[PROBLEM REQUIREMENTS]
Gather all lines in the entries that include the word "item".

(Front-end code edit data)
+===+

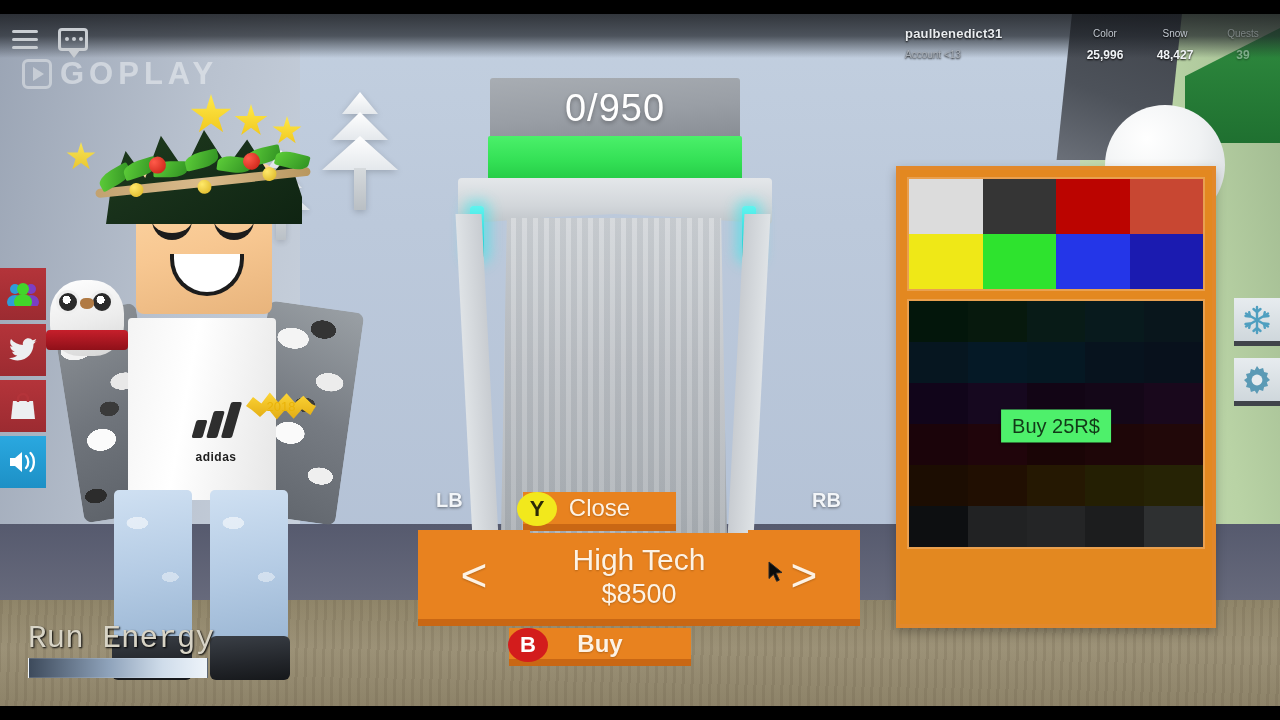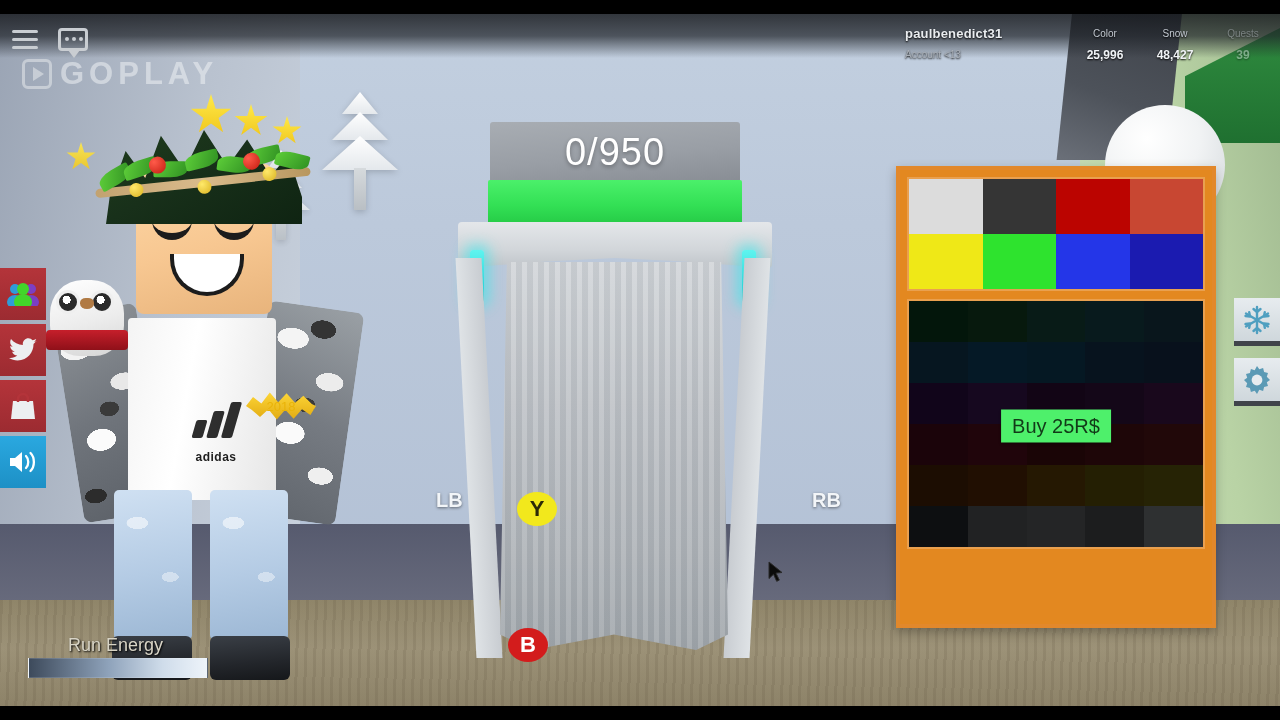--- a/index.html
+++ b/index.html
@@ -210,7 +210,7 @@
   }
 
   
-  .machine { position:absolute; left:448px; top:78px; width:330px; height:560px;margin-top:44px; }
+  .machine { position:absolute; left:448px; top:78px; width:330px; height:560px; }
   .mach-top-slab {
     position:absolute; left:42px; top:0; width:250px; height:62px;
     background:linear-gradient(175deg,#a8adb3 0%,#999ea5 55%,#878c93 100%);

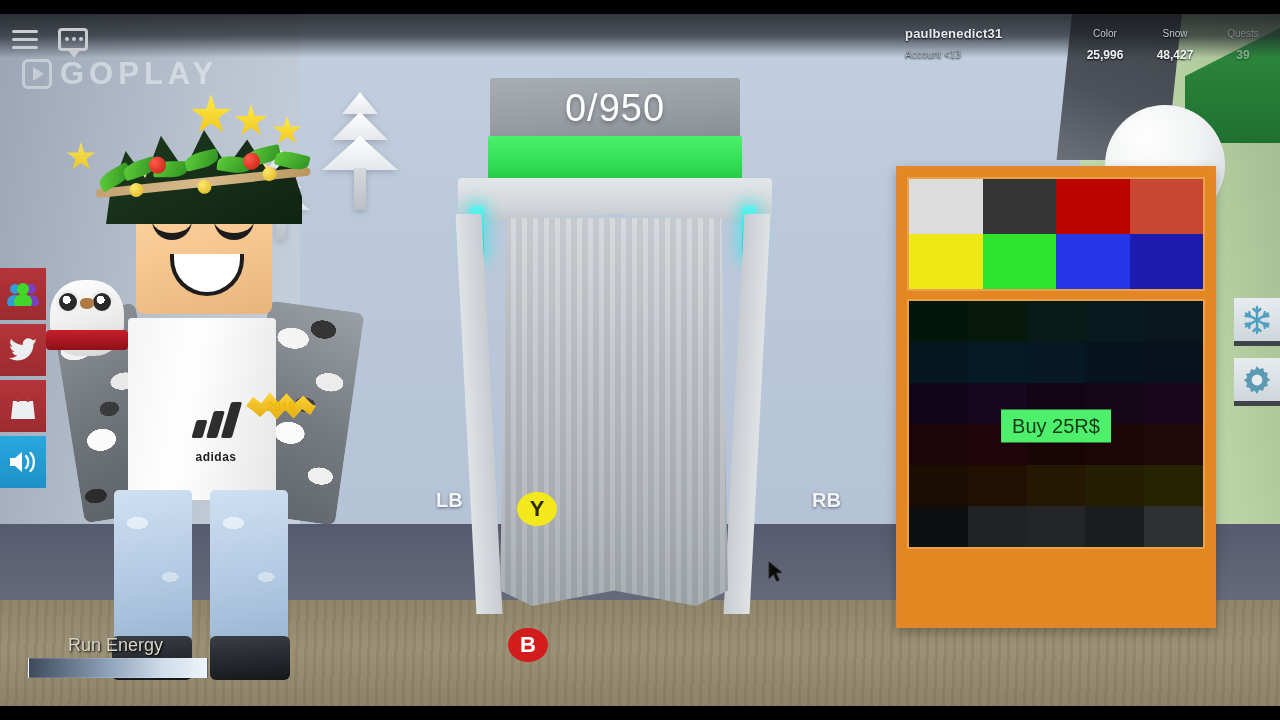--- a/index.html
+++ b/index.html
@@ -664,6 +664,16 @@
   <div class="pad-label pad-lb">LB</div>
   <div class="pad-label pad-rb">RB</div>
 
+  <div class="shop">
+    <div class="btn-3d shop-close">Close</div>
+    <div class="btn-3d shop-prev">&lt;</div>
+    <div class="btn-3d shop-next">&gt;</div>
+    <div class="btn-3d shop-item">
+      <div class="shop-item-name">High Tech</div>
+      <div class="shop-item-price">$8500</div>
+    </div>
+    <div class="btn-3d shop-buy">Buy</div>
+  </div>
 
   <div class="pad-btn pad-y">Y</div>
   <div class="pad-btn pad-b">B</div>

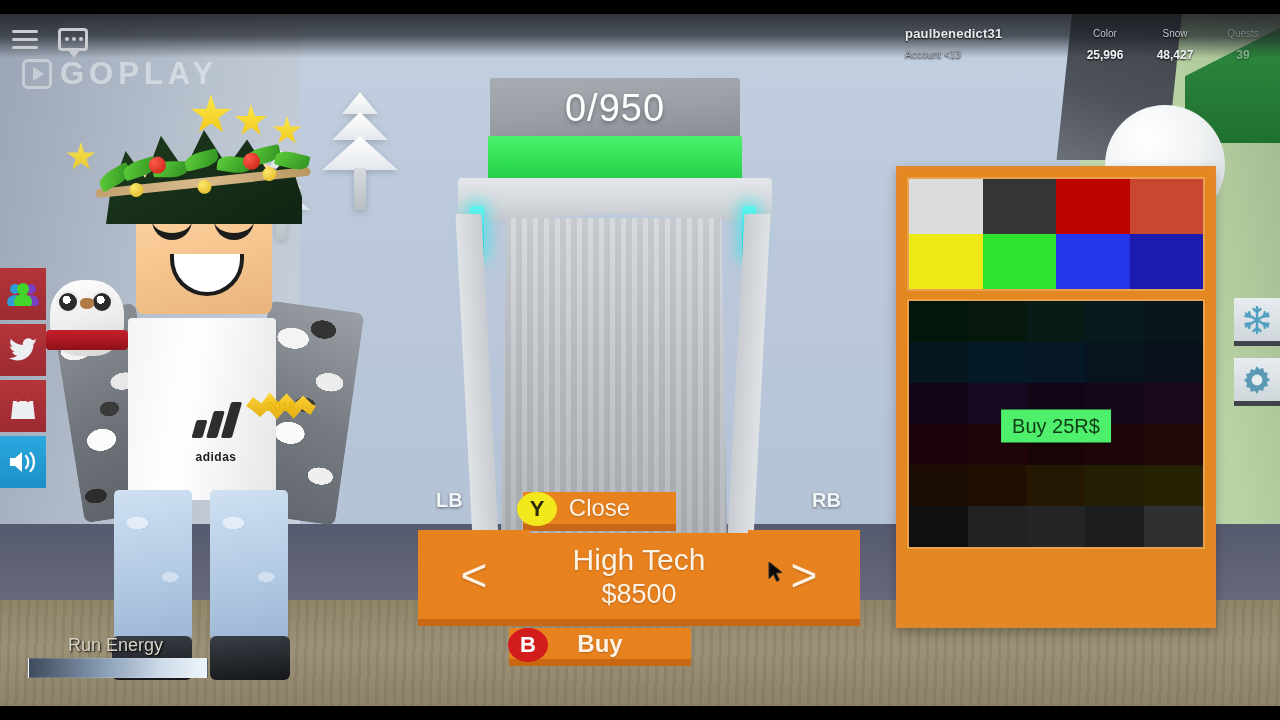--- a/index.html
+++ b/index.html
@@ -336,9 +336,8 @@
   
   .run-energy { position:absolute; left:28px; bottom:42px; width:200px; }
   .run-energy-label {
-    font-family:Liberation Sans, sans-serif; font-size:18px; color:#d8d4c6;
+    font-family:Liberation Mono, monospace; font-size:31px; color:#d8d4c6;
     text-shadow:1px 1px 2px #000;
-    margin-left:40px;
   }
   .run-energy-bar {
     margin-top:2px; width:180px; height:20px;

+===+

[SOLUTION TO THE PROBLEM]
+    <div class="btn-3d shop-item">
+      <div class="shop-item-name">High Tech</div>
+      <div class="shop-item-price">$8500</div>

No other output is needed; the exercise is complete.